Who are the most important players? The banks are at the centre of our economy.

Banks play a key role because they hold the purse strings. Even though securities and bonds are bought by investors, their issuance on the markets requires the involvement of banks. And yet European banks continue to work against the international climate objectives, as well as those of their own countries and the EU. Since the last European elections, the EU's top 15 banks have provided more than €170 billion to the hundred or so companies at the forefront of the fossil-fuel industry. Two-thirds of this comes from the four major French banks, which have made progress on coal but very little on oil and gas.

Of the 15 French banks that have financed fossil-fuel expansion in recent years, how many have committed to ending that investment in the future, in line with the scientific recommendation and projections by the IEA? Just one. And none has committed to the 2030 target of investing six euros in sustainable energies for each euro allocated to fossil fuels.

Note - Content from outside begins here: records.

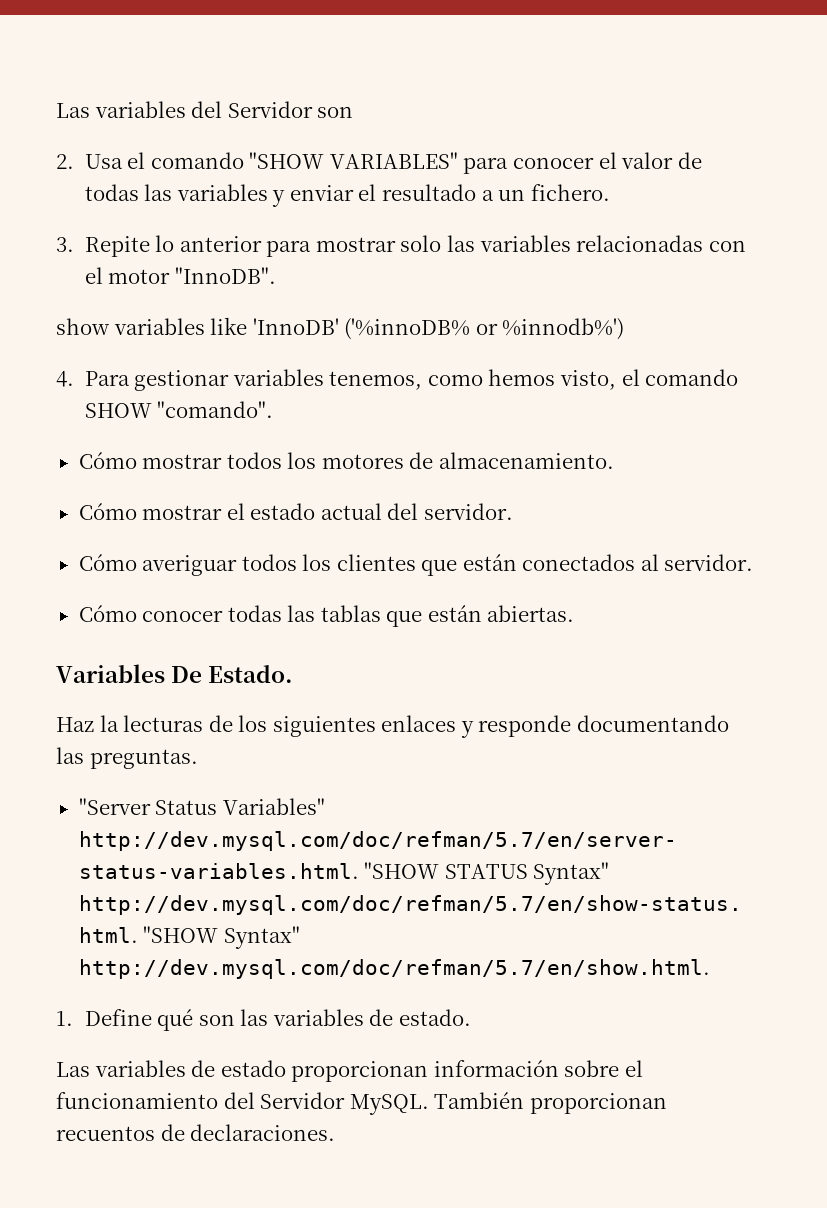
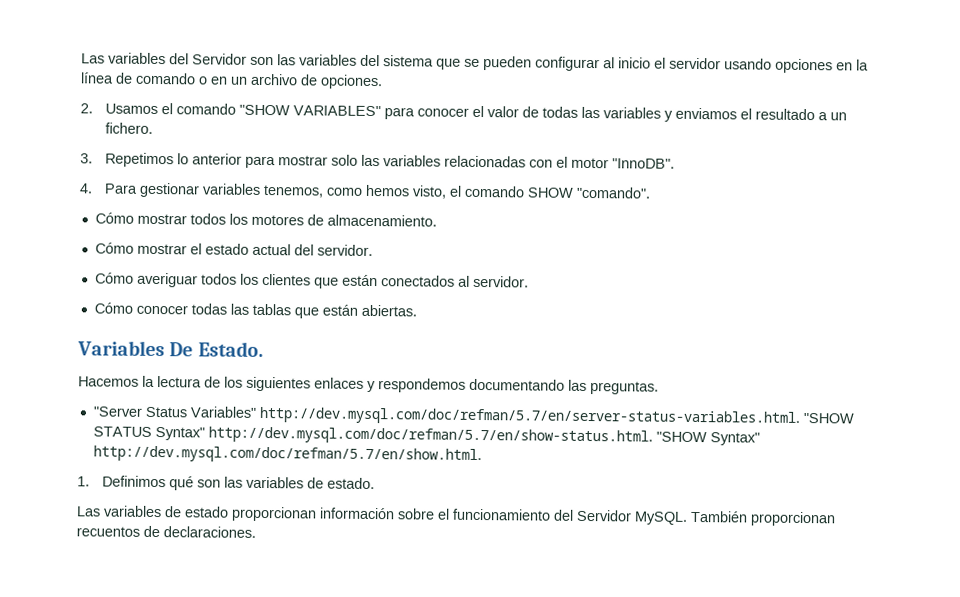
(354, 112) none -> [277,54,869,74] [80,72,383,90] las variables del sistema que se pueden configurar al inicio el servidor usando opciones en la línea de comando o en un archivo de opciones.
[84,154,123,169] Usa -> [104,103,158,115] Usamos
[289,185,354,201] enviar -> [674,107,737,120] enviamos
[84,236,150,257] Repite -> [104,152,174,168] Repetimos
[56,317,625,340] // show variables like 'InnoDB' ('%innoDB% or %innodb%') -> (675, 163) none
[56,715,204,732] Haz la lecturas -> [78,375,202,388] Hacemos la lectura
[478,715,572,737] responde -> [378,378,466,393] respondemos
[84,1009,152,1026] Define -> [101,475,166,488] Definimos

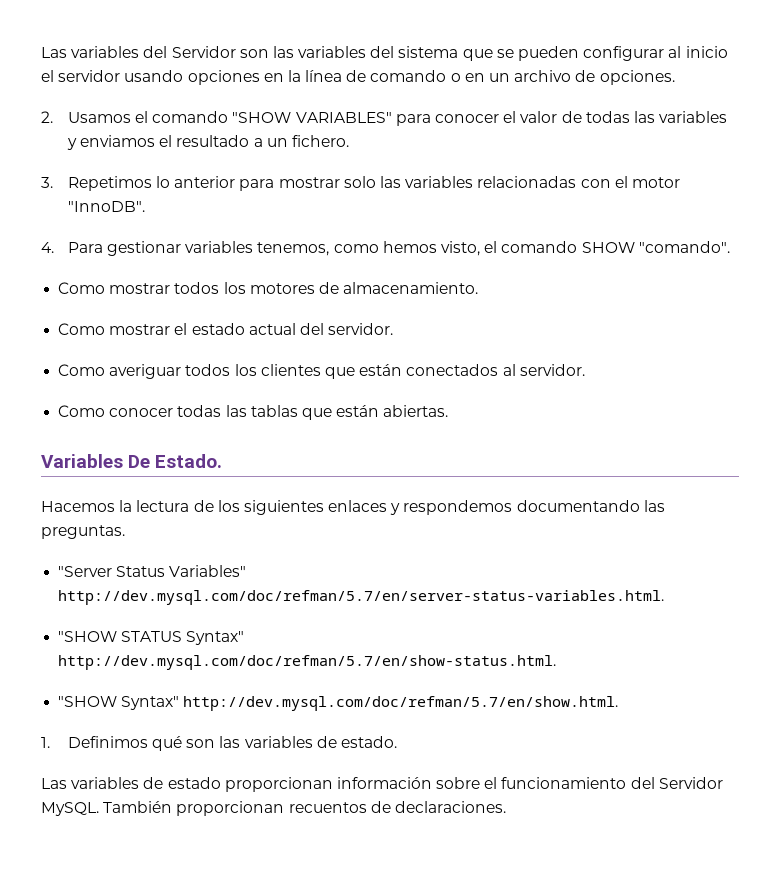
[94,212,134,224] Cómo -> [58,282,106,294] Como
[94,242,134,254] Cómo -> [58,323,106,335] Como
[94,272,134,284] Cómo -> [58,364,106,376] Como
[93,302,133,314] Cómo -> [58,405,106,417] Como
(800, 416) none -> (665, 597) //
(653, 436) none -> (557, 662) //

This despite the fact that banks are now coming to terms with the science. For example, the CEO of Crédit Agricole publicly acknowledged at the group's last general meeting that oil and gas expansion was not compatible with limiting warming to 1.5°C, and that his bank could not just turn a blind eye to the new hydrocarbon projects of the sector's giants. And yet the bank still finds a way to finance them: even today it is directly funding the construction of liquefied natural gas (LNG) terminals. The Banque Populaire Caisse d'Epargne group is perhaps an even worse foot-dragger: it recently took part in a $4.25 billion deal for TotalEnergies, money that will go to oil and gas – in particular, to the development of new LNG fields and terminals, to which TotalEnergies still allocates two-thirds of its investments.

What solutions and tools do we have to deal with this?

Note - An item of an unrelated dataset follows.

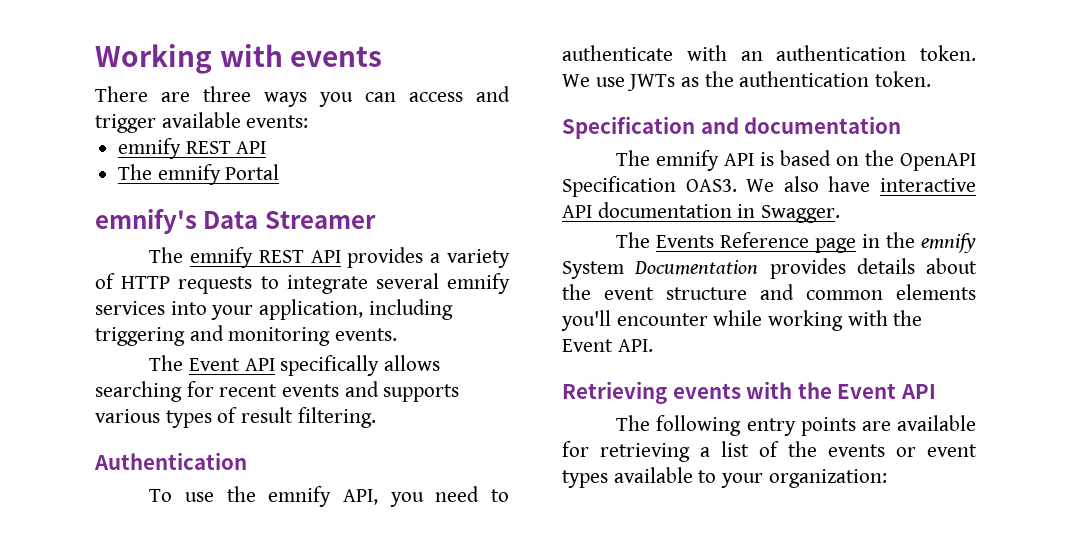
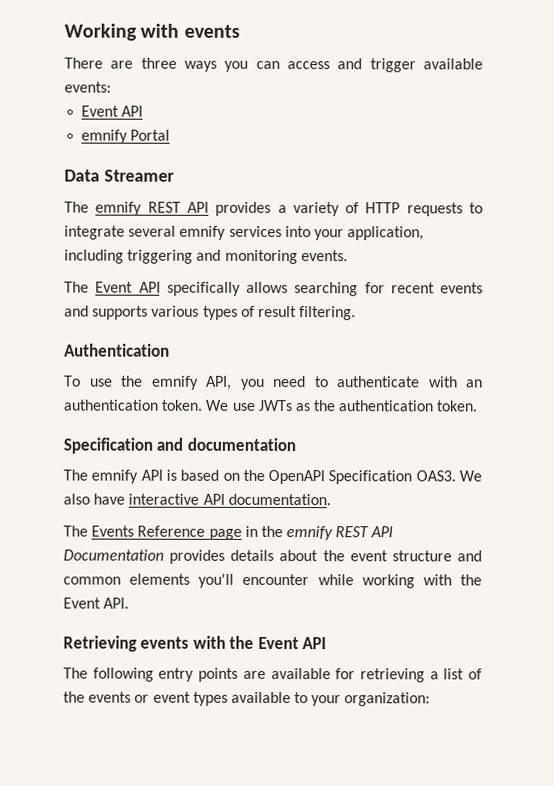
[118,138,267,159] [118,164,153,180] emnify REST API // The -> [81,105,144,117] Event API //
[95,209,197,234] emnify's -> (171, 135) none
[597,202,841,223] documentation in Swagger. -> [227,493,331,506] documentation.
[562,261,624,279] System -> [335,526,394,538] REST API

The solutions exist. All that remains is to make them happen, and that will only be possible by taking on the institutions in place. In the area of finance, people often talk about the importance of changing one’s bank or choosing financial products that are good for the planet and human rights. Such actions are indeed important, but they only become really effective when carried out collectively through political action. So it remains essential to speak out and mobilise collectively to demand that we regain control of our own money and of finance in general.

What progress can we point to?

We can welcome the introduction of double materiality, through the European Corporate Sustainability Reporting Directive (CSRD). Double materiality means that financial players must pay attention not only to the financial risks to which they are exposed – for instance, those linked to climate change – but also to the impact of their investments on the climate, human rights and ecosystems.

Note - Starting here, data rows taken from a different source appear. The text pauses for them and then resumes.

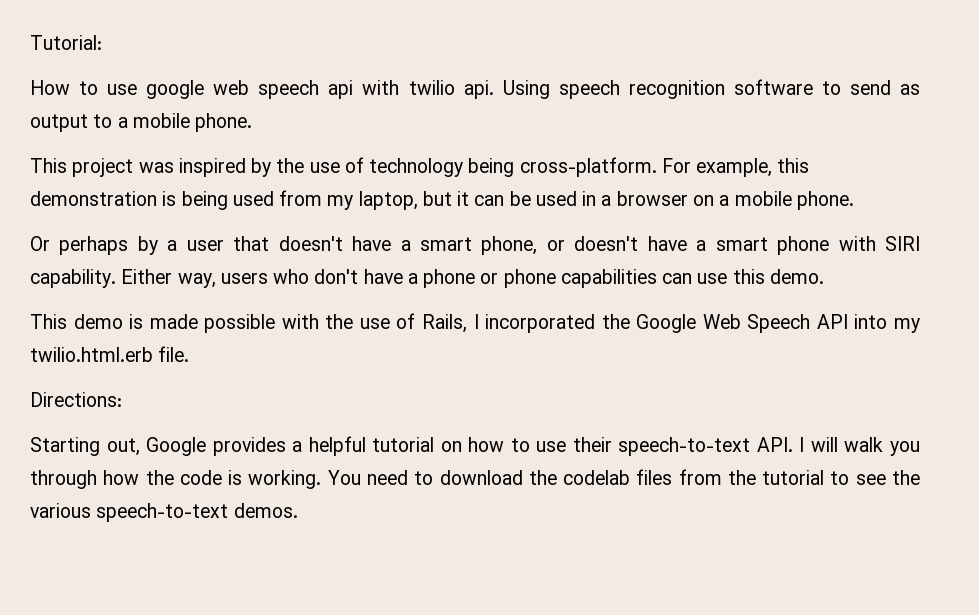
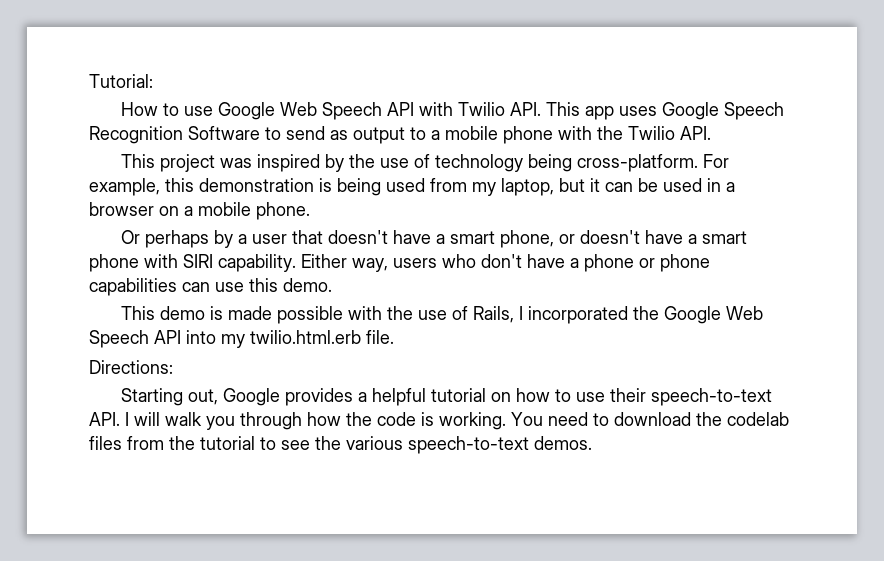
[146,79,813,99] google web speech api with twilio api. Using speech recognition software -> [217,102,784,120] [89,126,260,144] Google Web Speech API with Twilio API. This app uses Google Speech Recognition Software
[195,113,253,132] phone. -> [503,126,711,144] phone with the Twilio API.

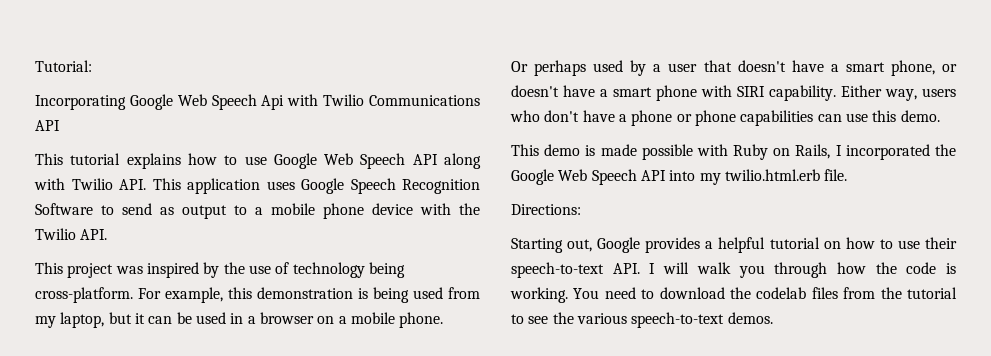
[120,102,158,116] How -> [35,94,480,110] [35,120,60,131] [35,153,217,169] Incorporating Google Web Speech Api with Twilio Communications API // This tutorial explains how
(414, 109) none -> [444,153,482,169] along
[584,106,614,120] app -> [187,178,260,194] application
(553, 135) none -> [372,203,413,215] device
(209, 239) none -> [593,60,624,72] used
[386,306,468,320] the use of -> [733,144,791,160] Ruby on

But so far this remains a simple exercise in transparency. It needs to be extended to include an obligation to adopt proper transition roadmaps. These should indicate, in particular, how a financial firm intends to align its business with European and international climate objectives. The plan must also specify how the company intends to wind down its investments in polluting businesses, to increase its investments in green solutions, and to assist the transformation of sectors that – as with steel and electricity generation – have a future provided they decarbonise.